Start of Block

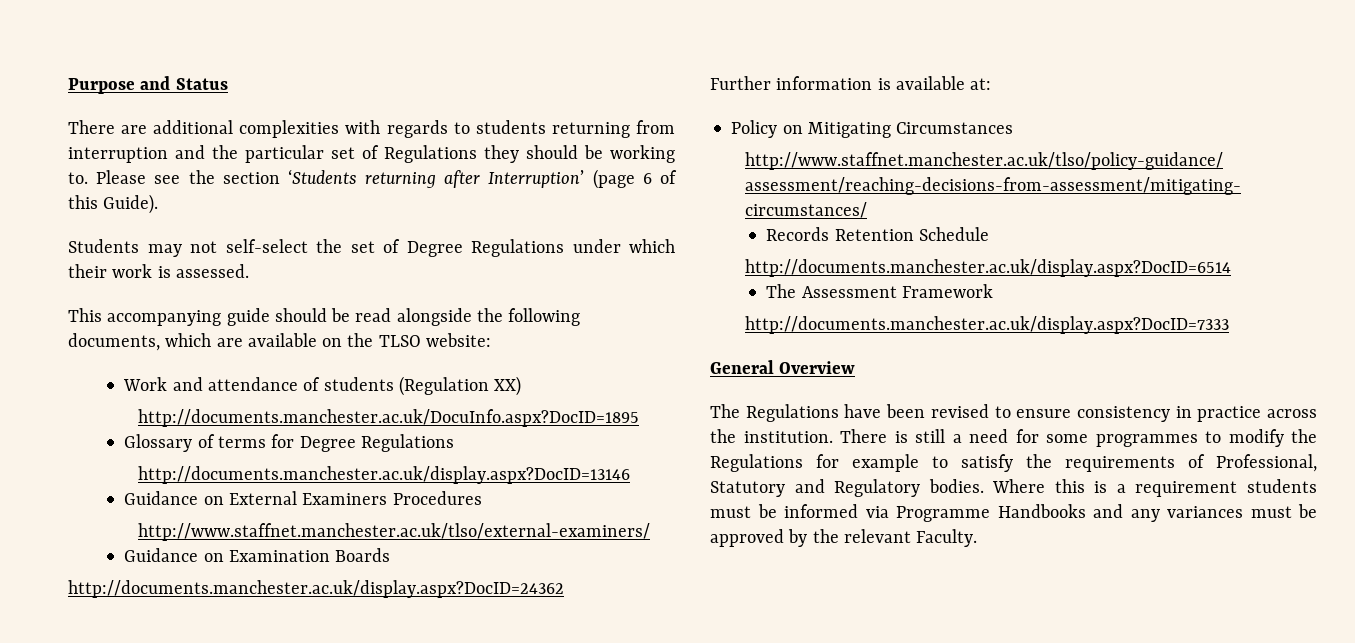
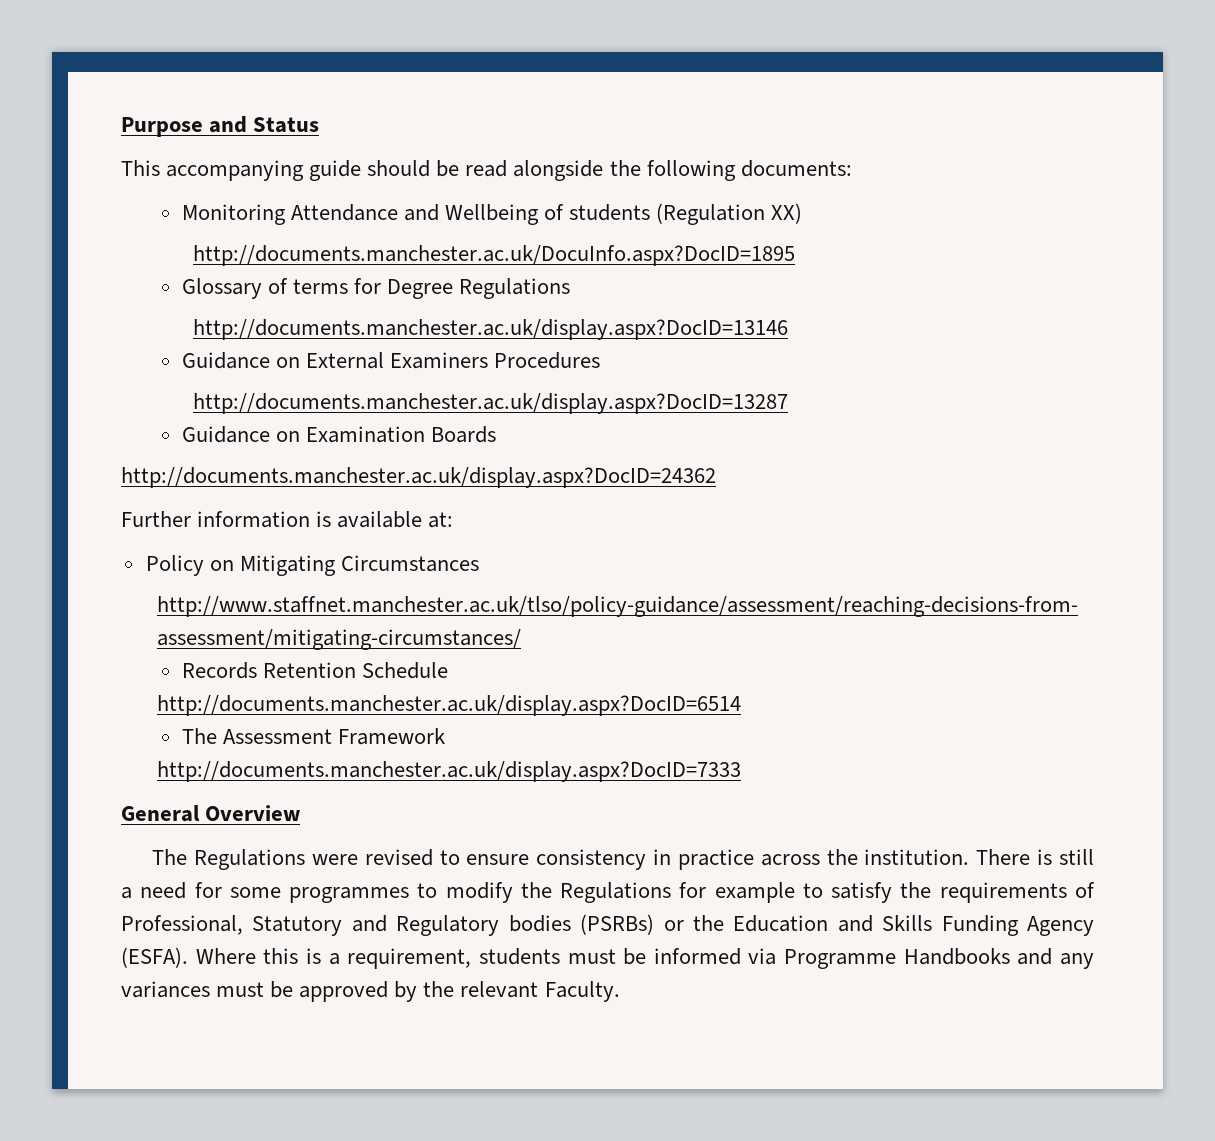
- There are additional complexities with regards to students returning from interruption and the particular set of Regulations they should be working to. Please see the section ‘Students returning after Interruption’ (page 6 of this Guide).
- Students may not self-select the set of Degree Regulations under which their work is assessed.
- This accompanying guide should be read alongside the following documents, which are available on the TLSO website:
- Work and attendance of students (Regulation XX)
+ This accompanying guide should be read alongside the following documents:
+ Monitoring Attendance and Wellbeing of students (Regulation XX)
- http://www.staffnet.manchester.ac.uk/tlso/external-examiners/
+ http://documents.manchester.ac.uk/display.aspx?DocID=13287
- The Regulations have been revised to ensure consistency in practice across the institution.
+ The Regulations were revised to ensure consistency in practice across the institution.
- There is still a need for some programmes to modify the Regulations for example to satisfy the requirements of Professional, Statutory and Regulatory bodies.
+ There is still a need for some programmes to modify the Regulations for example to satisfy the requirements of Professional, Statutory and Regulatory bodies (PSRBs) or the Education and Skills Funding Agency (ESFA).
- Where this is a requirement students must be informed via Programme Handbooks and any variances must be approved by the relevant Faculty.
+ Where this is a requirement, students must be informed via Programme Handbooks and any variances must be approved by the relevant Faculty.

End of Block

WHAT IS NEEDED
The line containing "Wellbeing of students (Regulation XX)" marks the end: copy exactly every line from the start of the records up to and including it, leaving out the pictures.

SOLUTION
- There are additional complexities with regards to students returning from interruption and the particular set of Regulations they should be working to. Please see the section ‘Students returning after Interruption’ (page 6 of this Guide).
- Students may not self-select the set of Degree Regulations under which their work is assessed.
- This accompanying guide should be read alongside the following documents, which are available on the TLSO website:
- Work and attendance of students (Regulation XX)
+ This accompanying guide should be read alongside the following documents:
+ Monitoring Attendance and Wellbeing of students (Regulation XX)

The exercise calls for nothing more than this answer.